До оврага добрались без происшествий. Спуск был совершён по подготовленной трассе и на заранее приготовленных деревянных санках. Ветками по лицу хлестануло не единожды, но это мелочи. Разогнались санки не слабо, учитывая слишком крутой угол спуска, и остановились только в воде. Почти пятьдесят метров длина горки получилась. Можно было и шею сломать, если бы предусмотрительный старший Росс заранее не подготовил трассу отхода. Жаль, что от столкновения с водой и камнями санки развалились, и остановился я уже без них, мокрый сверху донизу. Вовка, спустившийся первым, почти не намок. Неужели он видит в темноте как днём? Нет, в такое не поверю.

– Рассветает, – сказал Вовка, глядя на небо. Звуков перестрелки больше не слышно. – Пошли, Андрей, путь долгий предстоит. Надо спешить, потому что нас ждут.

Насчёт рассвета молодой Росс не ошибся. Начинаю понемногу видеть детали. Ручей течёт по дну оврага. Без снаряжения из оврага не выбраться, сколько ни пытайся. Спуск был совершён по самому пологому месту. Других таких мест нет. Есть более крутые, почти отвесные. Чувствую, что дальше овраг перейдёт в скалистое ущелье. Видел, что за посёлком, километров через пять, где кончаются джунгли, начинаются приземистые горы. Ручей точно в них начало берёт. И нам туда. Старший Росс выбирал место для строительства посёлка с учетом грамотного отхода в случае нападения. Продуманный он.

О ране Вовка даже не вспомнил, а вот обработать её не помешает. На мой вопрос он ответил, что потерпит. Серьёзных проблем, требующих немедленного вмешательства, нет.

Прошёл час, и позади остались три километра пути по дну оврага. Не ошибся насчёт ущелья. Совсем скоро камни окончательно заменят грунт, а растительность, которой на склонах становится всё меньше, совсем сойдёт на нет. Зверья не встретили, и хорошо. Ещё полкилометра, и Вовка объявил короткий привал. Я занялся одеждой. Из хлюпающих ботинок нужно срочно слить воду. Мозоли мне ни к чему.

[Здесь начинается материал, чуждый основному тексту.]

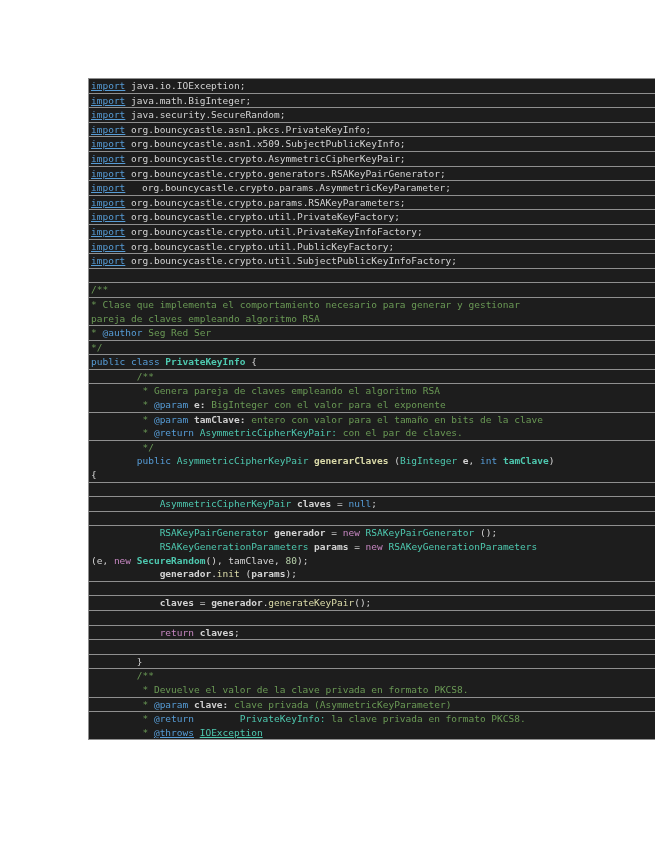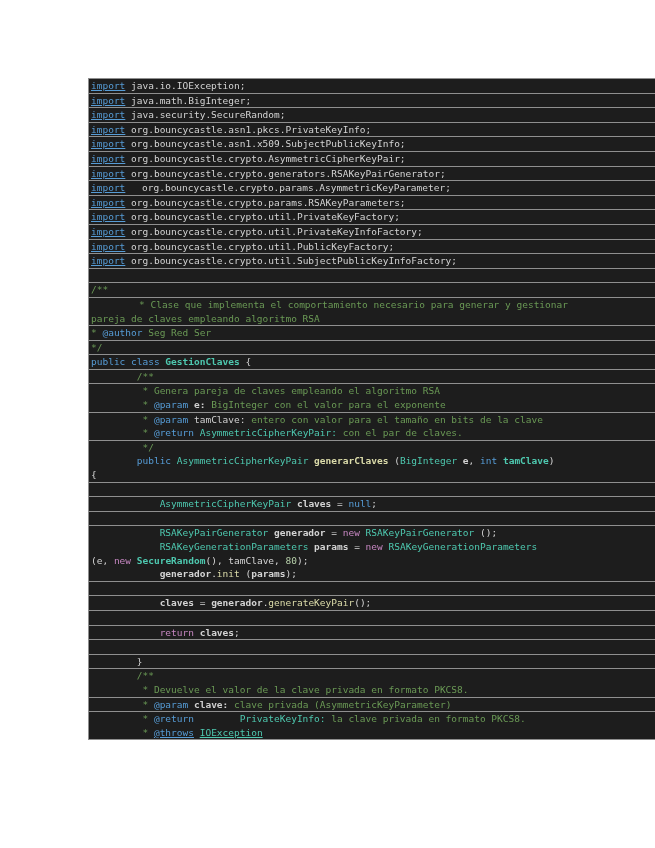--- a/index.html
+++ b/index.html
@@ -88,7 +88,7 @@
         <div class="code-line"><span style="color: rgb(106, 153, 85);">/**</span></div>
       </div>
       <div class="code-box" style="border-color: rgb(143, 143, 143);">
-        <div class="code-line"><span style="color: rgb(106, 153, 85); margin-left: 48px;">* Clase que implementa el comportamiento necesario para generar y gestionar</span></div>
+        <div class="code-line"><span style="color: rgb(106, 153, 85);">* Clase que implementa el comportamiento necesario para generar y gestionar</span></div>
         <div class="code-line"><span style="color: rgb(106, 153, 85);">pareja de claves empleando algoritmo RSA</span></div>
       </div>
       <div class="code-box" style="border-color: rgb(143, 143, 143);">

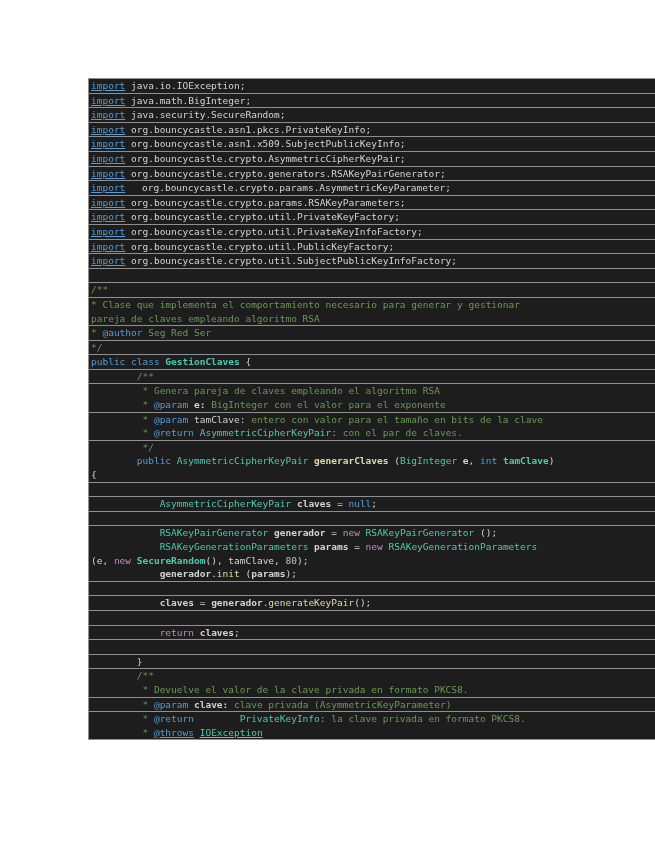--- a/index.html
+++ b/index.html
@@ -98,7 +98,7 @@
         <div class="code-line"><span style="color: rgb(106, 153, 85);">*/</span></div>
       </div>
       <div class="code-box" style="border-color: rgb(143, 143, 143);">
-        <div class="code-line"><span style="color: rgb(86, 156, 214);">public class </span><span style="color: rgb(78, 201, 176); font-weight: bold;">GestionClaves</span><span style="color: rgb(212, 212, 212);"> {</span></div>
+        <div class="code-line"><span style="color: rgb(86, 156, 214);">public class </span><span style="color: rgb(78, 201, 176); font-weight: bold;">PrivateKeyInfo</span><span style="color: rgb(212, 212, 212);"> {</span></div>
       </div>
       <div class="code-box" style="border-color: rgb(143, 143, 143);">
         <div class="code-line"><span style="color: rgb(106, 153, 85);">        /**</span></div>

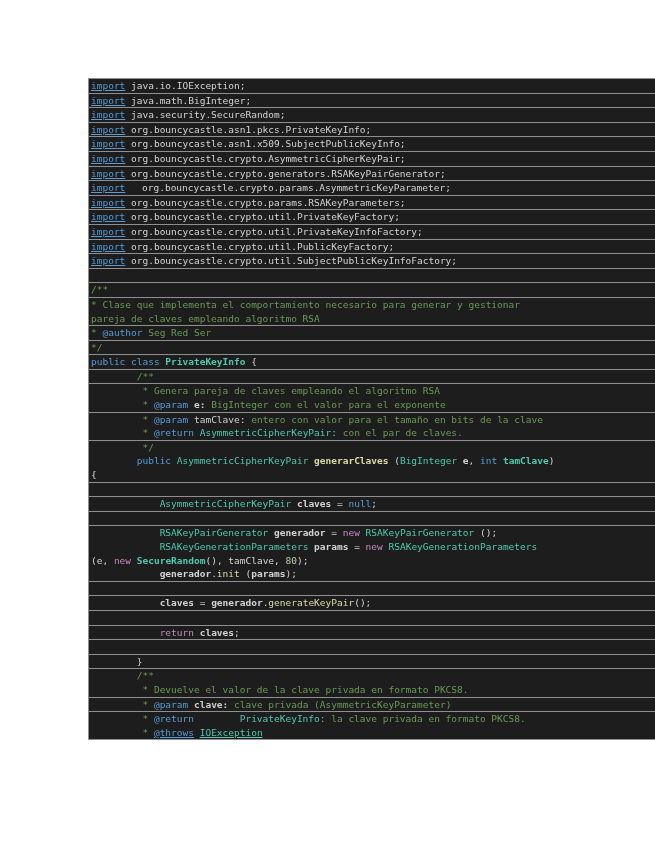--- a/index.html
+++ b/index.html
@@ -108,7 +108,7 @@
         <div class="code-line"><span style="color: rgb(106, 153, 85);">         * </span><span style="color: rgb(86, 156, 214);">@param</span><span style="color: rgb(106, 153, 85);"> </span><span style="color: rgb(208, 208, 208); font-weight: bold;">e:</span><span style="color: rgb(106, 153, 85);"> BigInteger con el valor para el exponente</span></div>
       </div>
       <div class="code-box" style="border-color: rgb(143, 143, 143);">
-        <div class="code-line"><span style="color: rgb(106, 153, 85);">         * </span><span style="color: rgb(86, 156, 214);">@param</span><span style="color: rgb(106, 153, 85);"> </span><span style="color: rgb(208, 208, 208); font-weight: normal;">tamClave:</span><span style="color: rgb(106, 153, 85);"> entero con valor para el tamaño en bits de la clave</span></div>
+        <div class="code-line"><span style="color: rgb(106, 153, 85);">         * </span><span style="color: rgb(86, 156, 214);">@param</span><span style="color: rgb(106, 153, 85);"> </span><span style="color: rgb(208, 208, 208); font-weight: bold;">tamClave:</span><span style="color: rgb(106, 153, 85);"> entero con valor para el tamaño en bits de la clave</span></div>
         <div class="code-line"><span style="color: rgb(106, 153, 85);">         * </span><span style="color: rgb(86, 156, 214);">@return</span><span style="color: rgb(106, 153, 85);"> </span><span style="color: rgb(78, 201, 176);">AsymmetricCipherKeyPair:</span><span style="color: rgb(106, 153, 85);"> con el par de claves.</span></div>
       </div>
       <div class="code-box" style="border-color: rgb(143, 143, 143);">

Рука у Вовки пострадала правая. Пуля прошла вскользь, порвала одежду и рассекла кожу чуть выше локтя. Пустяковое ранение, но крови вытекло прилично и следует бы зашить.

– Есть в твоём рюкзаке что-нибудь или своё достать? – поинтересовался я, когда закончил свои дела.

– Если зашьёшь, то буду рад, – ответил Вовка. Открыв бутылёк с йодом зубами, он просто залил рану. Скорчив недовольную гримасу, зашипел.

– Зря ты йод используешь – сказал я, вытаскивая из рюкзака аптечку. – Можно было перекисью залить. Готовься, сейчас зашью.

– Йодом надёжнее. – Вовка перестал морщиться. – Я готов.

Шить такую рану – плёвое дело. Но по лицу Вовки было заметно, что ему не в радость. Видимо, с целью отвлечься он начал рассказывать:

– Рука правая у меня с детства любит травмироваться. Роды сложные у матушки были, и бабка, принимавшая их, переусердствовала. Сломала, блин. Но это пустяк, у младенцев косточки быстро заживают. А вот неудача прижилась. Ходить научился, и рука давай страдать. То порежу, то оцарапаю. То тварь какая-нибудь укусит. То перелом. Вот теперь ещё ранение. Не сосчитать, сколько руке доставалось. Один раз отец мне её до кости прорубил, когда топором драться учил. Думаю, что это не последний раз, когда ей достаётся.

Прав Вовка, не последний это раз. Рука будет страдать ещё долго. Лет тридцать шесть как минимум, пока её совсем не оторвёт. Но этого ни я, ни Вовка знать не можем. Это будущее, которое сокрыто и никогда мне не откроется. Откроется моему ещё не рождённому сыну, который сейчас проживает куски моей памяти, но и этого знать не дано. Думал я о другом. О том, что Михаил Росс лишил сына детства. Бедный Вовка, представляю, как ему трудно. Детство – прекрасная пора. Жаль, что у младшего и последнего Росса его не было. Он родился, осознал себя и тут же стал взрослым. Отец преследовал только одну цель – сделать из сына профессионала. У него это получилось, но цена заплачена слишком высокая. Всегда приходится чем-то жертвовать. Михаил Росс пожертвовал детством сына. И мне не дано знать, что благодаря этой жертве выживет мой сын. И у него будет детство. Паршивое, но интересное.